Ces 10 derniers mois ont fait des ravages. Le moral des troupes a été mis à mal : « nous sommes fatigués, irrités par ces nouvelles règles. Notre vie se résume à boulot, voiture, dodo plus de vie. En magasin, on doit être partout. On court dans tous les services afin de pallier au manque de personnels. Les horaires changent toutes les semaines parfois en étant prévenus la veille pour le lendemain », raconte ce professionnel qui n’a jamais connu de telles péripéties en 39 ans de carrière.
Si en magasin, la crainte d’une contamination est réelle, ce qui donne le plus de sueurs froides aux salariés, « c’est le non-respect de la part des clients des règles les plus simples », regrette cet employé de rayon : « honnêtement, j’en ai marre de voir des gens qui arrivent encore à s’étonner de devoir porter un masque en magasin. Marre aussi des gens qui se permettent de baisser le masque quand ils répondent au téléphone. Marre des clients qui retirent leur masque pour renifler les fruits. Marre de ramasser la gourde de compote tombée dans le rayon », soutient-il. Autant de petites incivilités qui s’accumulent les unes les autres et entament le moral des équipes.
La fatigue est palpable : « ras-le-bol. Mais pas tellement du virus en lui-même, mais surtout des gens ! Le virus les rend insupportables », reconnaît cet employé, à cela il faut ajouter « les contraintes, les changements d’horaire à répétition, le port du masque lors des tâches de manutention, les distanciations à respecter entre collègues et les clients, tests réguliers… ».

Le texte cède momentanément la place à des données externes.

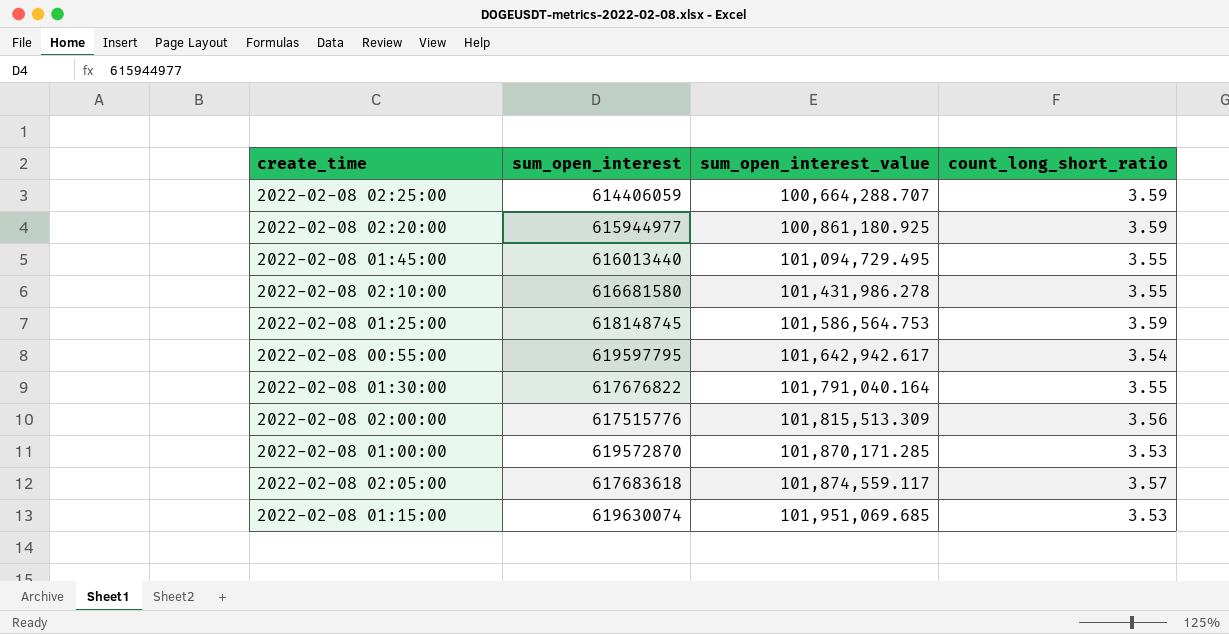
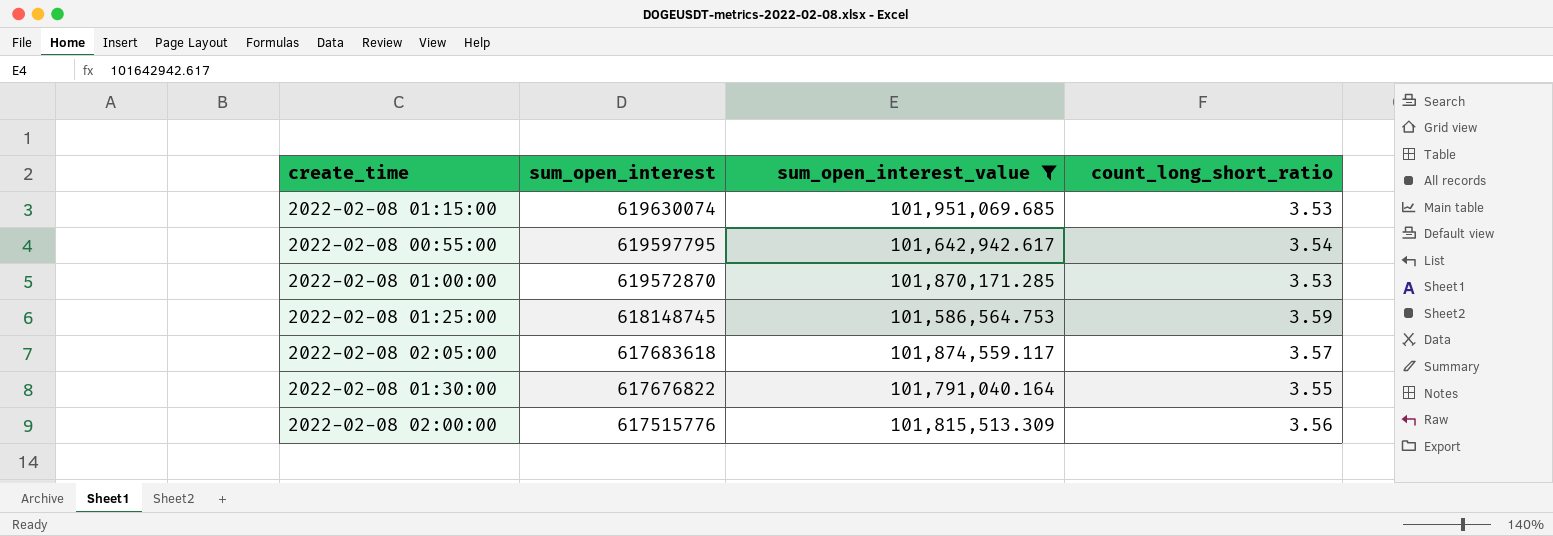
filter: none -> sum_open_interest_value >= 101,586,564.753
row order: sum_open_interest_value ascending -> sum_open_interest descending

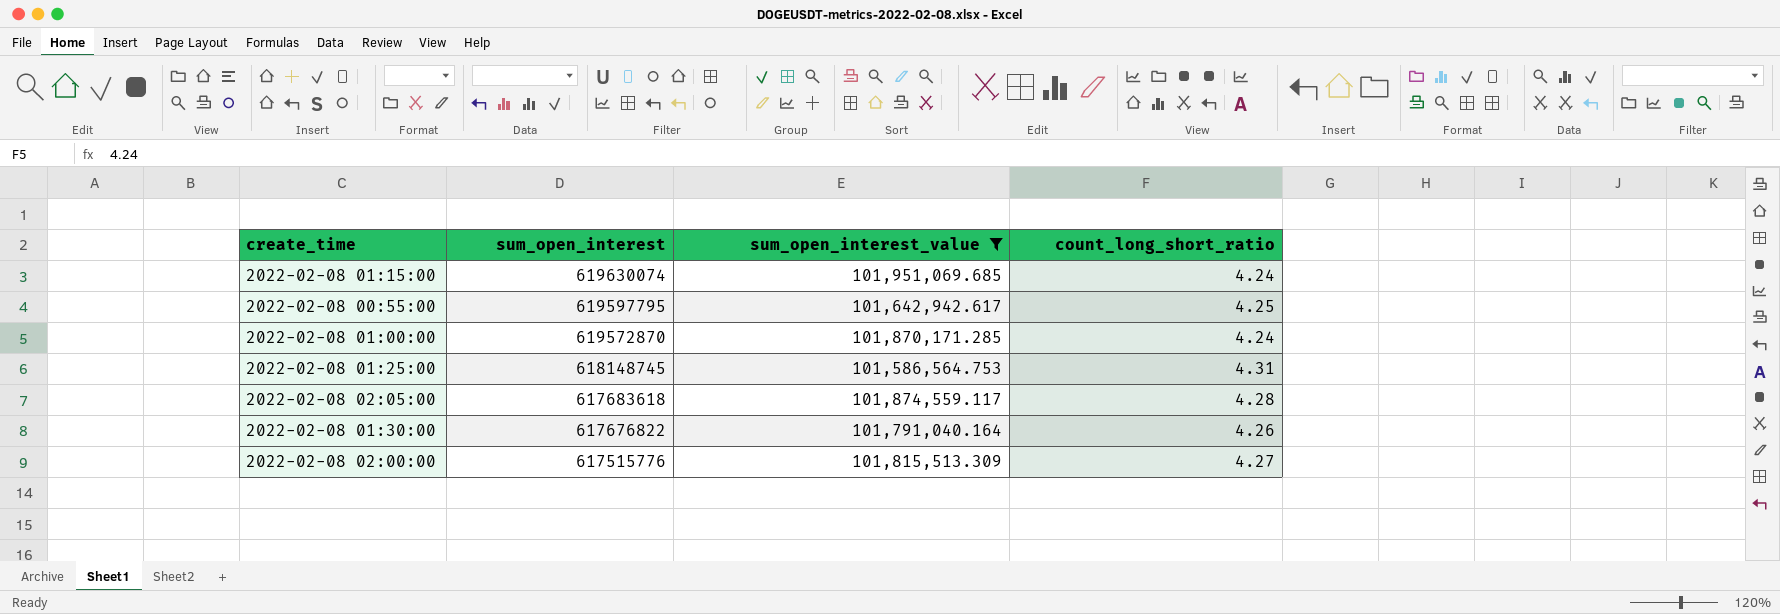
2022-02-08 01:15:00 | count_long_short_ratio: 3.53 -> 4.24
2022-02-08 00:55:00 | count_long_short_ratio: 3.54 -> 4.25
2022-02-08 01:00:00 | count_long_short_ratio: 3.53 -> 4.24
2022-02-08 01:25:00 | count_long_short_ratio: 3.59 -> 4.31
2022-02-08 02:05:00 | count_long_short_ratio: 3.57 -> 4.28
2022-02-08 01:30:00 | count_long_short_ratio: 3.55 -> 4.26
2022-02-08 02:00:00 | count_long_short_ratio: 3.56 -> 4.27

Des professionnels qui reconnaissent toutefois qu’ils ne sont « pas à plaindre »
Il va falloir encore du courage pour tenir les prochains mois. À l’approche d’un éventuel troisième confinement, les salariés sont pleinement conscience que cette crise n’est pas prête de s’arrêter : « il va falloir faire avec ce virus encore très longtemps », admet cette employée, « en magasin on s’attend déjà à ce que les attitudes des clients sont de pire en pire », regrette-t-elle.
Et si les témoignages de fatigue et de stress sont nombreux, la plupart d’entre eux reconnaissent toutefois la cohésion dans les équipes. Une ambiance renforcée ces derniers mois par toutes les épreuves vécues : « usures et grosse lassitude », résume notamment une employée tout en ajoutant « mais heureusement une très bonne équipe avec une ambiance professionnelle plutôt agréable ».
Parallèlement, d’autres ont pleinement conscience d’être des privilégiés dans un contexte économique compliqué : « nous avons la chance d’ avoir du travail et un salaire qui tombe à la fin du mois. Il est donc interdit de se plaindre », insiste cet employé. « Nous avons la chance d’avoir du travail, notre salaire et du lien social. Oui on a beaucoup de travail, c’est vrai ». D’autres métiers n’ont pas cette chance : « les bars, les boîtes de nuit, les stations de ski, les saisonniers… d’autres professionnels vivent la crise autrement, il ne faut pas oublier. Des millions de Français sont au chômage ou ont tout perdu… », conclut-il.